Tol ini terbagi dalam lima seksi yang mempermudah akses menuju Kota Malang. Lima seksi tersebut yaitu Pandaan – Lawang, Lawang – Singosari, Singosari – Pakis, Pakis – Malang. Titik awal jalan tol bermula di Pandaan. Jalan ini terhubung dengan Jalan Tol Gempol – Pandaan. Jalan  tol ini menjadi penghubung  Kota  Surabaya yang merupakan Ibu Kota Provinsi Jawa Timur dengan Kota Malang, yang dikenal sebagai kawasan wisata unggulan dan kota pendidikan di Provinsi Jawa Timur.
Jika saja tidak sedang Pandemi Covid-19, Malang menjadi tempat tujuan wisata yang menarik. Sekedar menyebutkan beberapa tempat wisata yang ciamik dan dapat dijangkau dengan perjalanan darat.
Flora Wisata Santerra De Laponte, tempat yang dibangun di ketinggian 1.200 mdpl ini, tentu teras sejuk.
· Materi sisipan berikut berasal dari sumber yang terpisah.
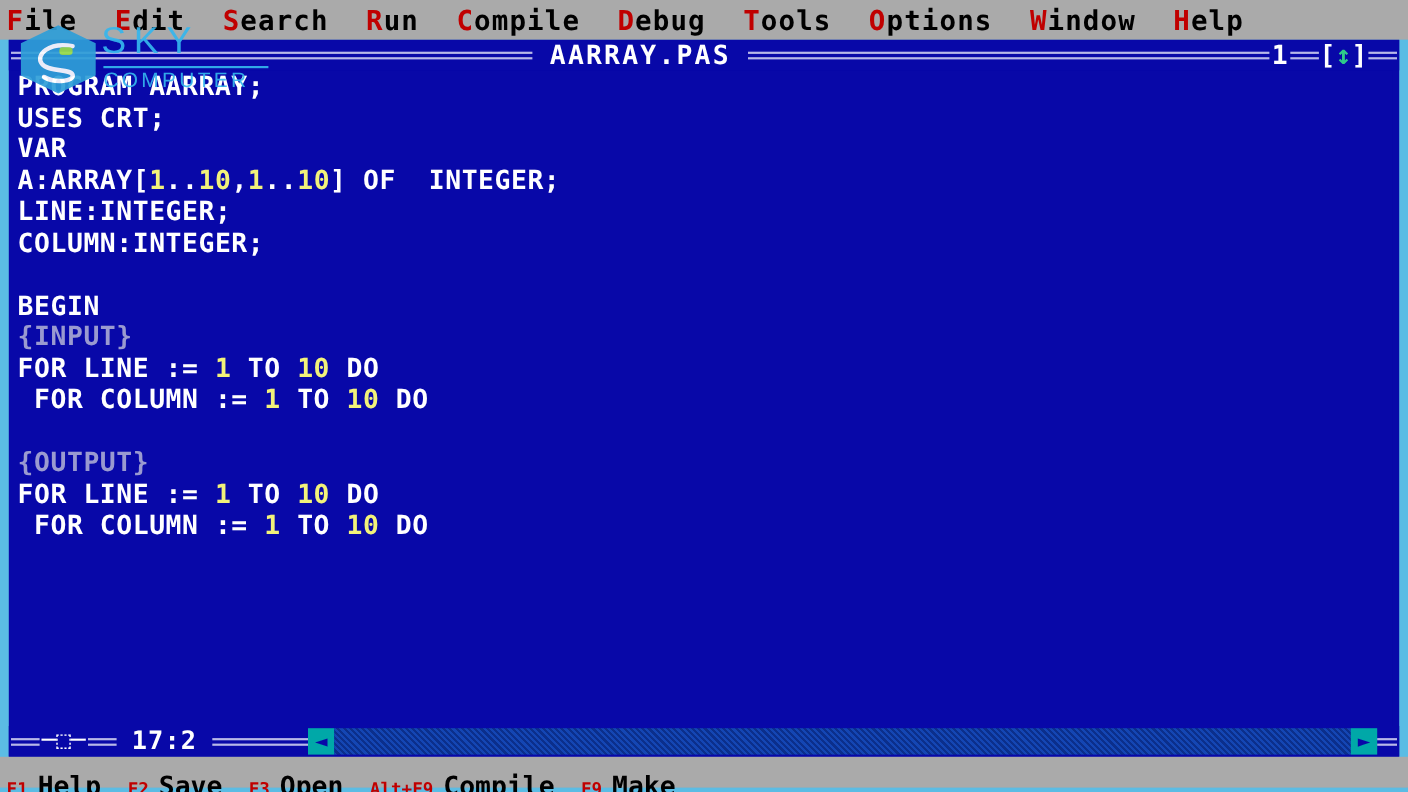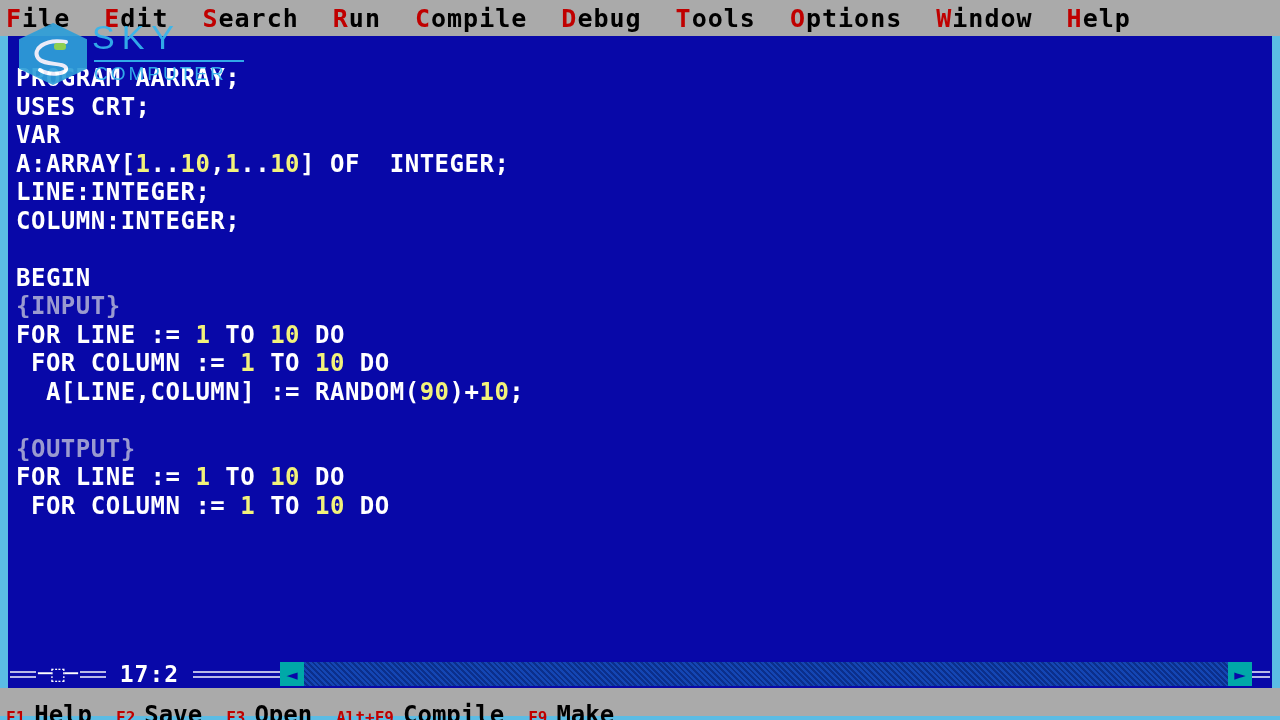--- a/index.html
+++ b/index.html
@@ -293,6 +293,15 @@
 
   <div id="window">
 
+    <div id="titlebar">
+      <span class="dblline"></span>
+      <span id="window-title">AARRAY.PAS</span>
+      <span class="dblline"></span>
+      <span id="win-number">1</span>
+      <span class="dblline short"></span>
+      <span id="maximize-btn"><span>[</span><span class="arrows">↕</span><span>]</span></span>
+      <span class="dblline short"></span>
+    </div>
 
     <div id="code">
         <div class="code-line"><span>PROGRAM AARRAY;</span></div>

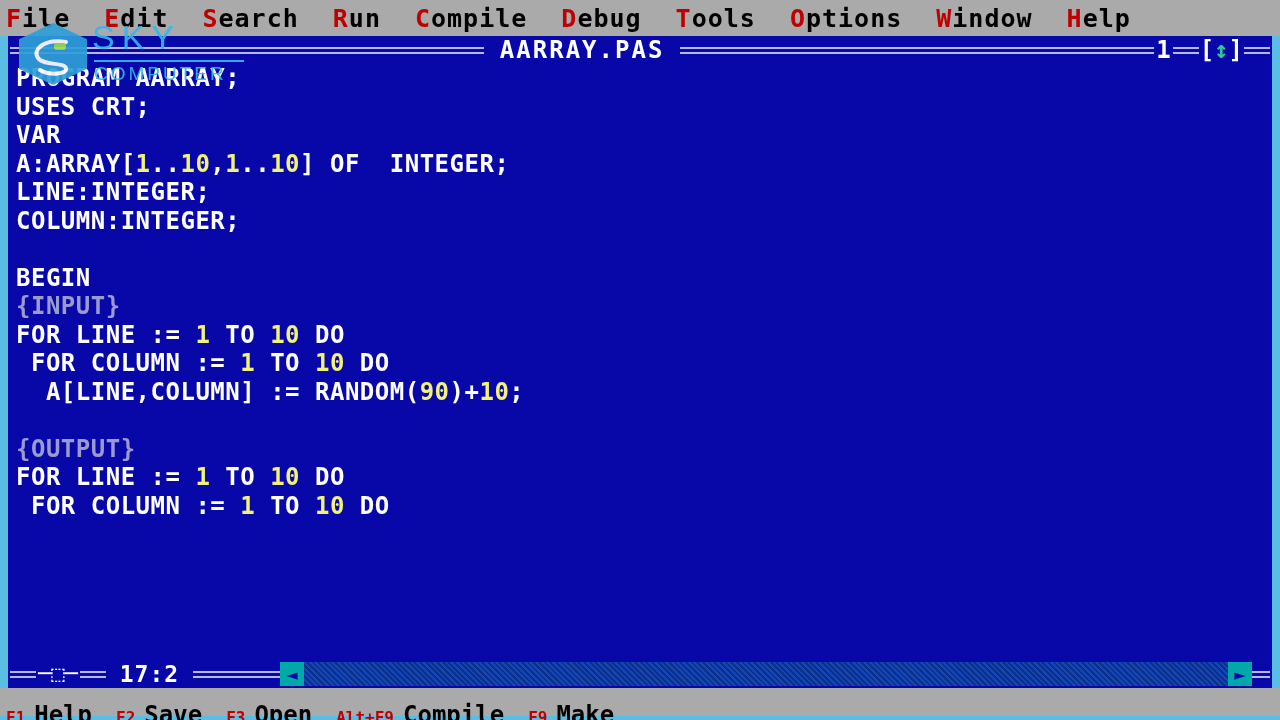--- a/index.html
+++ b/index.html
@@ -315,7 +315,6 @@
         <div class="code-line"><span class="comment">{INPUT}</span></div>
         <div class="code-line"><span>FOR LINE := </span><span class="num">1</span><span> TO </span><span class="num">10</span><span> DO</span></div>
         <div class="code-line"><span> FOR COLUMN := </span><span class="num">1</span><span> TO </span><span class="num">10</span><span> DO</span></div>
-        <div class="code-line"><span>  A[LINE,COLUMN] := RANDOM(</span><span class="num">90</span><span>)+</span><span class="num">10</span><span>;</span></div>
         <div class="code-line"><span></span></div>
         <div class="code-line"><span class="comment">{OUTPUT}</span></div>
         <div class="code-line"><span>FOR LINE := </span><span class="num">1</span><span> TO </span><span class="num">10</span><span> DO</span></div>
Suasananya akan langsung menyedot perhatian bagi penikmat bunga-bunga cantik yang bernuansa Eropa. Ketika berada di komplek taman bunga yang luas, pengunjung berasa seperti di Eropa. Apalagi, di Indonesia memang belum banyak taman dengan bunga yang memikat dan menawan hati. Beragam jenis bunga yang ada, memang memanjakan mata.
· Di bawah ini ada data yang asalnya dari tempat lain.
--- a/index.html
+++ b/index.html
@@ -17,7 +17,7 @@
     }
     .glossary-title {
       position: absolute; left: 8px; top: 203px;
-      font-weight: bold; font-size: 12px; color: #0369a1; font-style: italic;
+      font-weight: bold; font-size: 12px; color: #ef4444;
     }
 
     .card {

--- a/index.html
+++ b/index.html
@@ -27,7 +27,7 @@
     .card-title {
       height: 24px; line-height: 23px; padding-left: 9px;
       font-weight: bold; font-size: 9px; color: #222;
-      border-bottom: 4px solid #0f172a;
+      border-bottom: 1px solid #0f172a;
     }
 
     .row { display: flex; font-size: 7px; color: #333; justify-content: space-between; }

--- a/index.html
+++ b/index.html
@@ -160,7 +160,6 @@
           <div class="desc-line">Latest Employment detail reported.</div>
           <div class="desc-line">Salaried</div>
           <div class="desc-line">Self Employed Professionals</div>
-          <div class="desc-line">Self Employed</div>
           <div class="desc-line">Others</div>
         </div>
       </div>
Tak terasa, lamunan yang membawanya kemana-mana membuat perjalanan di jalan tol terakhir ini telah mencapai pintu tol Pakis, Malang. Akhirnya tiba juga. Jarum jam menunjukkan angka 15.55. Alhamdulillah bisa tiba di Malang, sebelum matahari kembali ke peraduannya dan sang malam merangkul kota Malang dan sekitarnya.
Sebelum ke rumah masa kecil itu, Joy ingin sekali menghampiri Masjid Agung Jami' Kota Malang. Masjid yang terletak di Jalan Merdeka Barat No.3, Kauman, Kota Malang malang ini, merupakan masjid tua yang menjadi salah satu ikon Malang. Masjid ini mulai dibangun pada tahun 1890, dan selesai pada tahun 1903. Masjid berbentuk bujur sangkar berstruktur baja, dengan atap tajug tumpang dua ini, sampai sekarang masih dipertahankan arsitekturnya.
Dulu semasa kecil, Joy teringat ayahnya sering mengajaknya bersama saudara yang lain, sholat Jumat. Bentuk bangunan dengan pilar besar dan tinggi, termasuk tiang-tiang soko guru di dalamnya, merupakan bagian masjid yang menjadi ingatan masa kecilnya. Termasuk juga, bedug besar yang selalu terlihat saat akan memasuki masjid.
Siraman air wudhu di wajahnya, mampu menyegarkan dirinya. Joy mulai terbiasa dengan kondisi masjid yang sepi, meski di waktu menjelang saat shalat tiba. Tentu, warga enggan berjalan atau takut ke luar rumah. Satu hal yang jelas, entah apa alasannya, air matanya tiba-tiba mengalir.
 Aliran air mata itu tak terlihat, karena menetes bersamaan dengan air wudhu yang membasahi mukanya.